Objective: Clinical studies have reported that metformin reduces cardiovascular end points of type 2 diabetic subjects by actions that cannot solely be attributed to glucose-lowering effects. The therapeutic effects of metformin have been reported to be mediated by its activation of AMP-activated protein kinase (AMPK), a metabolite sensing protein kinase whose activation following myocardial ischemia has been suggested to be an endogenous protective signaling mechanism. We investigated the potential cardioprotective effects of a single, low-dose metformin treatment (i.e., 286-fold less than the maximum antihyperglycemic dose) in a murine model of myocardial ischemia-reperfusion (I/R) injury.
Research design and methods: Nondiabetic and diabetic (db/db) mice were subjected to transient myocardial ischemia for a period of 30 min followed by reperfusion. Metformin (125 microg/kg) or vehicle (saline) was administered either before ischemia or at the time of reperfusion.
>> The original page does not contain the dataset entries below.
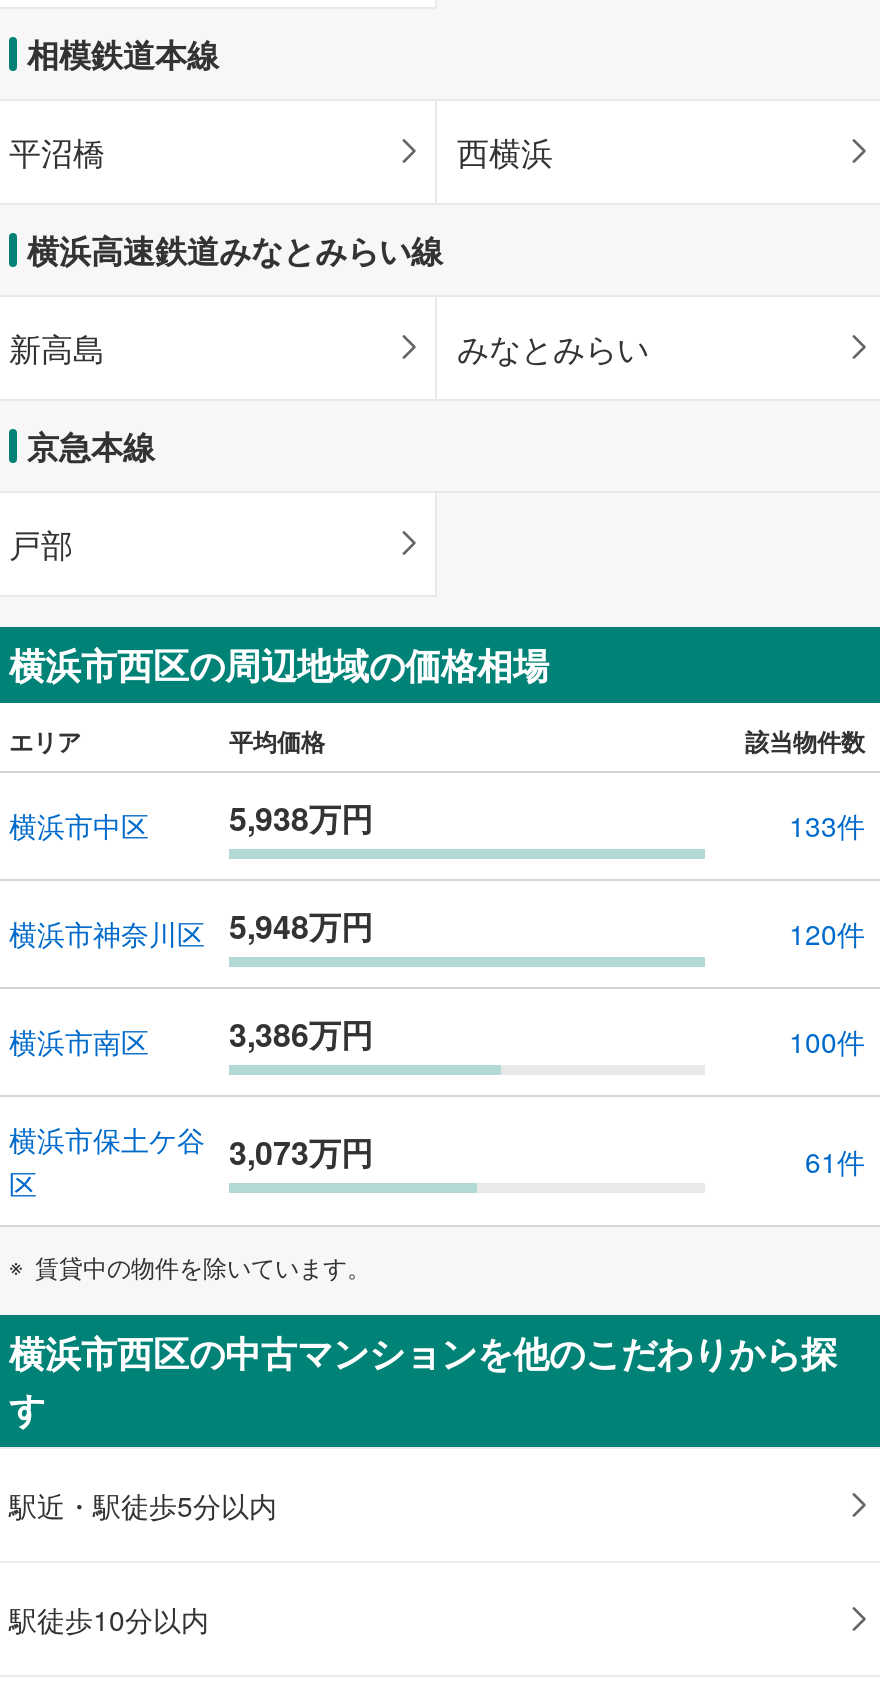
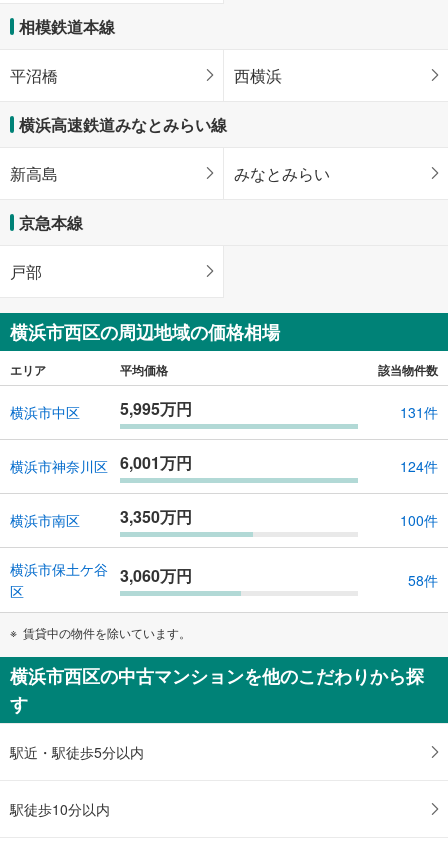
- 横浜市中区 5,938万円
+ 横浜市中区 5,995万円

- 133件
+ 131件

- 横浜市神奈川区 5,948万円
+ 横浜市神奈川区 6,001万円

- 120件
+ 124件

- 横浜市南区 3,386万円
+ 横浜市南区 3,350万円

- 横浜市保土ケ谷 3,073万円
+ 横浜市保土ケ谷 3,060万円

- 61件
+ 58件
Results: Administration of metformin before ischemia or at reperfusion decreased myocardial injury in both nondiabetic and diabetic mice. Importantly, metformin did not alter blood glucose levels. During early reperfusion, treatment with metformin augmented I/R-induced AMPK activation and significantly increased endothelial nitric oxide (eNOS) phosphorylation at residue serine 1177.
Conclusions: These findings provide important information that myocardial AMPK activation by metformin following I/R sets into motion events, including eNOS activation, which ultimately lead to cardioprotection.